Your assignment —
Copy every line that contains the string "diagram" from the entries below.

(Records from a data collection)

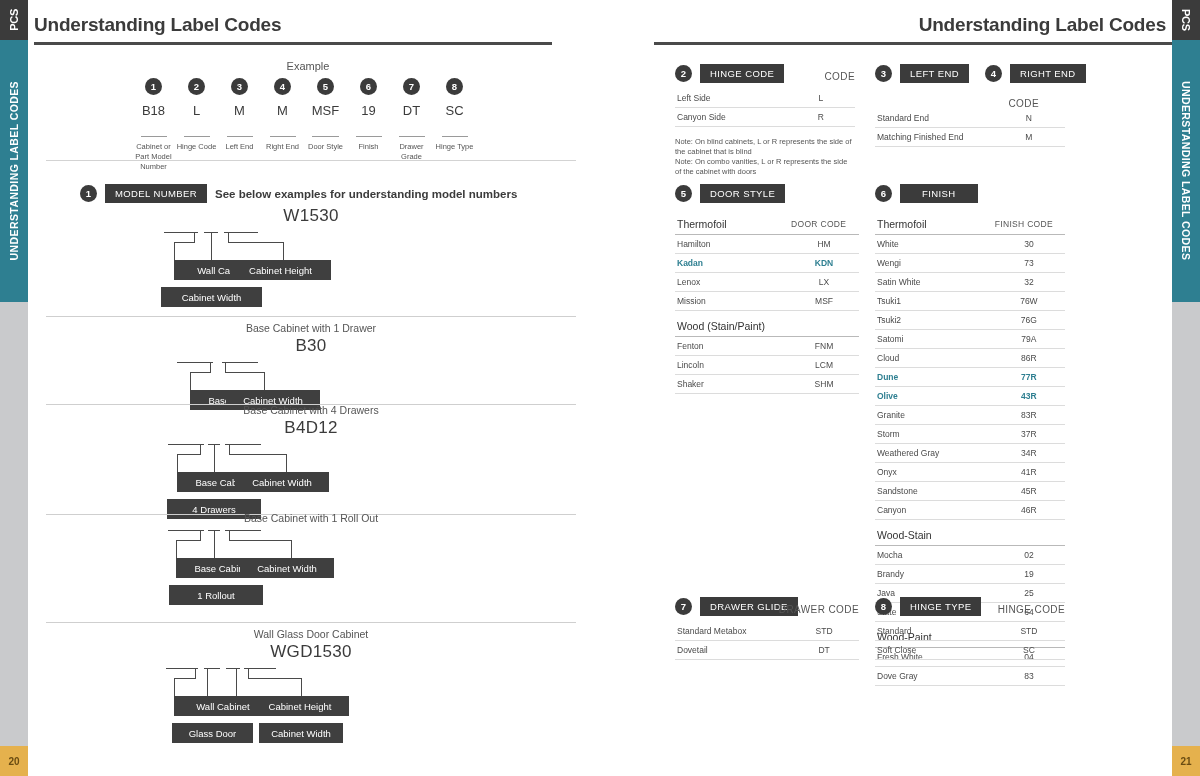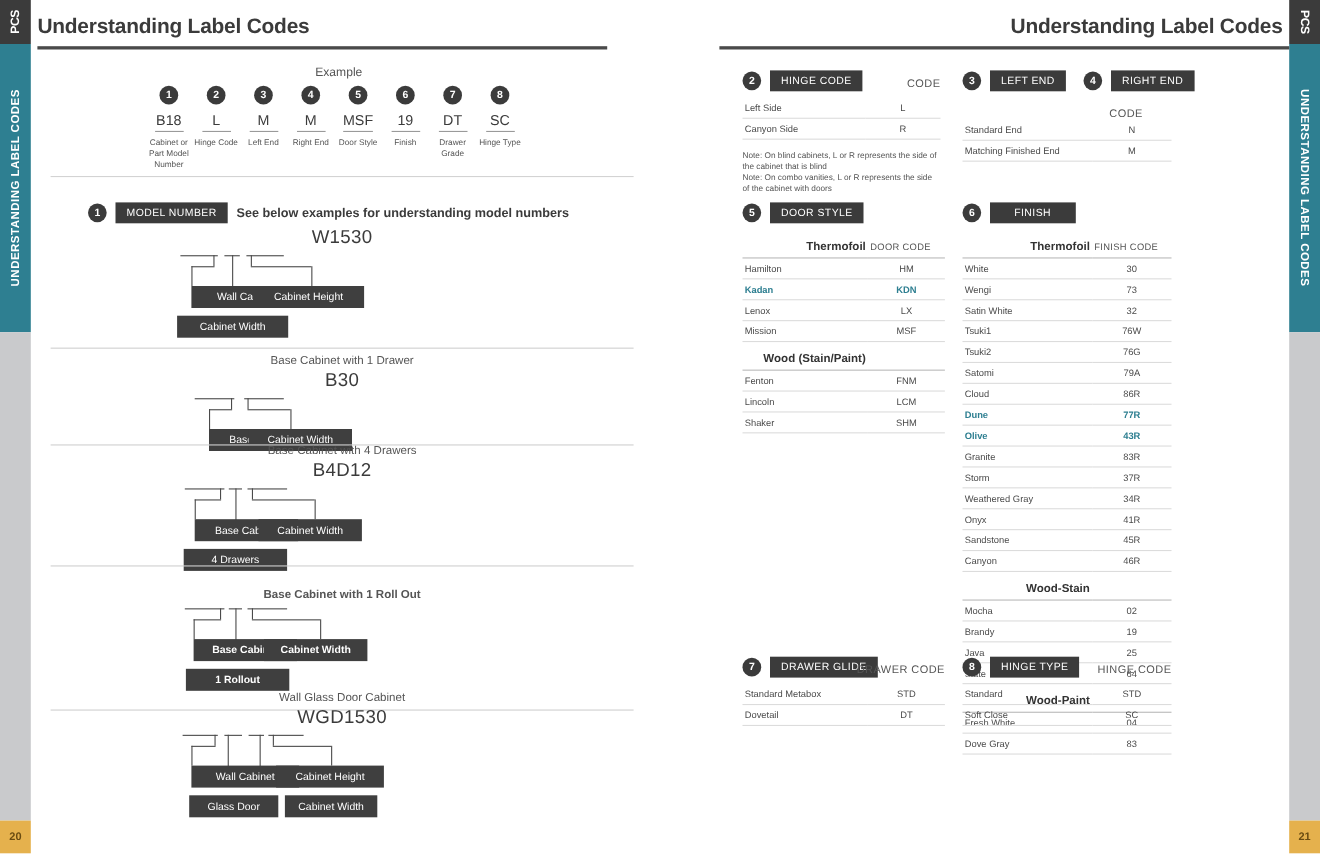--- a/index.html
+++ b/index.html
@@ -73,21 +73,21 @@
     display: flex; gap: 0px;
   }
   .ex-col { width: 43px; text-align: center; }
   .ex-bullet {
     width: 17px; height: 17px; border-radius: 50%;
     background: #3b3b3b; color: #fff; font-size: 9.5px; font-weight: 700;
     display: flex; align-items: center; justify-content: center;
     margin: 0 auto 6px auto;
   }
   .ex-code {
-    font-size: 13px; color: #3b3b3b; padding-bottom: 2px;
+    font-size: 13px; color: #3b3b3b; padding-bottom: 18px;
     border-bottom: 1px solid #9a9a9a; display: inline-block;
     min-width: 26px; line-height: 15px;
   }
   .ex-desc { font-size: 7.5px; color: #555; line-height: 10px; margin-top: 5px; }
   .example-rule {
     position: absolute; top: 160px; left: 18px; width: 530px; height: 1px; background: #d3d3d3;
   }
 
   
   .sec1 { position: absolute; top: 184px; left: 52px; display: flex; align-items: center; gap: 8px; }
@@ -127,23 +127,22 @@
     color: #555; letter-spacing: 0.4px;
   }
   .tbl { width: 100%; border-collapse: collapse; margin-top: 6px; }
   .tbl td {
     font-size: 8.5px; color: #4a4a4a; padding: 4px 2px;
     border-bottom: 1px solid #dcdcdc;
   }
   .tbl td.code { text-align: center; width: 38%; }
   .tbl tr.hl td { color: #2e7f91; font-weight: 700; }
   .tbl td.grp {
-    font-size: 10.5px; font-weight: 700; color: #333; padding-top: 9px; padding-bottom: 4px;
+    font-size: 10.5px; font-weight: 400; color: #333; padding-top: 9px; padding-bottom: 4px;
     border-bottom: 1px solid #b9b9b9;
-    text-align: right;
   }
   .tbl td.grp-code {
     font-size: 8.5px; font-weight: 400; color: #555; text-align: left; letter-spacing: 0.3px;
     padding-top: 9px; padding-bottom: 4px; border-bottom: 1px solid #b9b9b9;
   }
   .note {
     font-size: 7.5px; color: #555; line-height: 10px; margin-top: 10px;
   }
   .hdr-row { position: relative; height: 14px; }
   .hdr-row .code-head { bottom: 0; }
@@ -284,21 +283,21 @@
         <div class="ln v" style="left:131px;top:16px;height:18px;"></div>
         <div class="ln h" style="left:183px;top:16px;width:57px;"></div>
         <div class="ln v" style="left:240px;top:16px;height:18px;"></div>
         <div class="box" style="left:131px;top:34px;width:94px;">Base Cabinet</div>
         <div class="box" style="left:189px;top:34px;width:94px;">Cabinet Width</div>
         <div class="box" style="left:121px;top:61px;width:94px;">4 Drawers</div>
       </div>
       <div class="diag-rule" style="top:110px;"></div>
     </div>
 
-    <div class="diagram" style="top:535px;font-weight:bold;">
+    <div class="diagram" style="top:512px;">
       <div class="diag-title">Base Cabinet with 1 Roll Out</div>
       <div class="diag-canvas" style="height:90px;">
         <div class="ln h" style="left:122px;top:6px;width:36px;"></div>
         <div class="ln h" style="left:162px;top:6px;width:12px;"></div>
         <div class="ln h" style="left:179px;top:6px;width:36px;"></div>
         <div class="ln v" style="left:154px;top:6px;height:10px;"></div>
         <div class="ln v" style="left:168px;top:6px;height:36px;"></div>
         <div class="ln v" style="left:183px;top:6px;height:10px;"></div>
         <div class="ln h" style="left:130px;top:16px;width:25px;"></div>
         <div class="ln v" style="left:130px;top:16px;height:18px;"></div>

Output for this task —
-    <div class="diagram" style="top:535px;font-weight:bold;">
+    <div class="diagram" style="top:512px;">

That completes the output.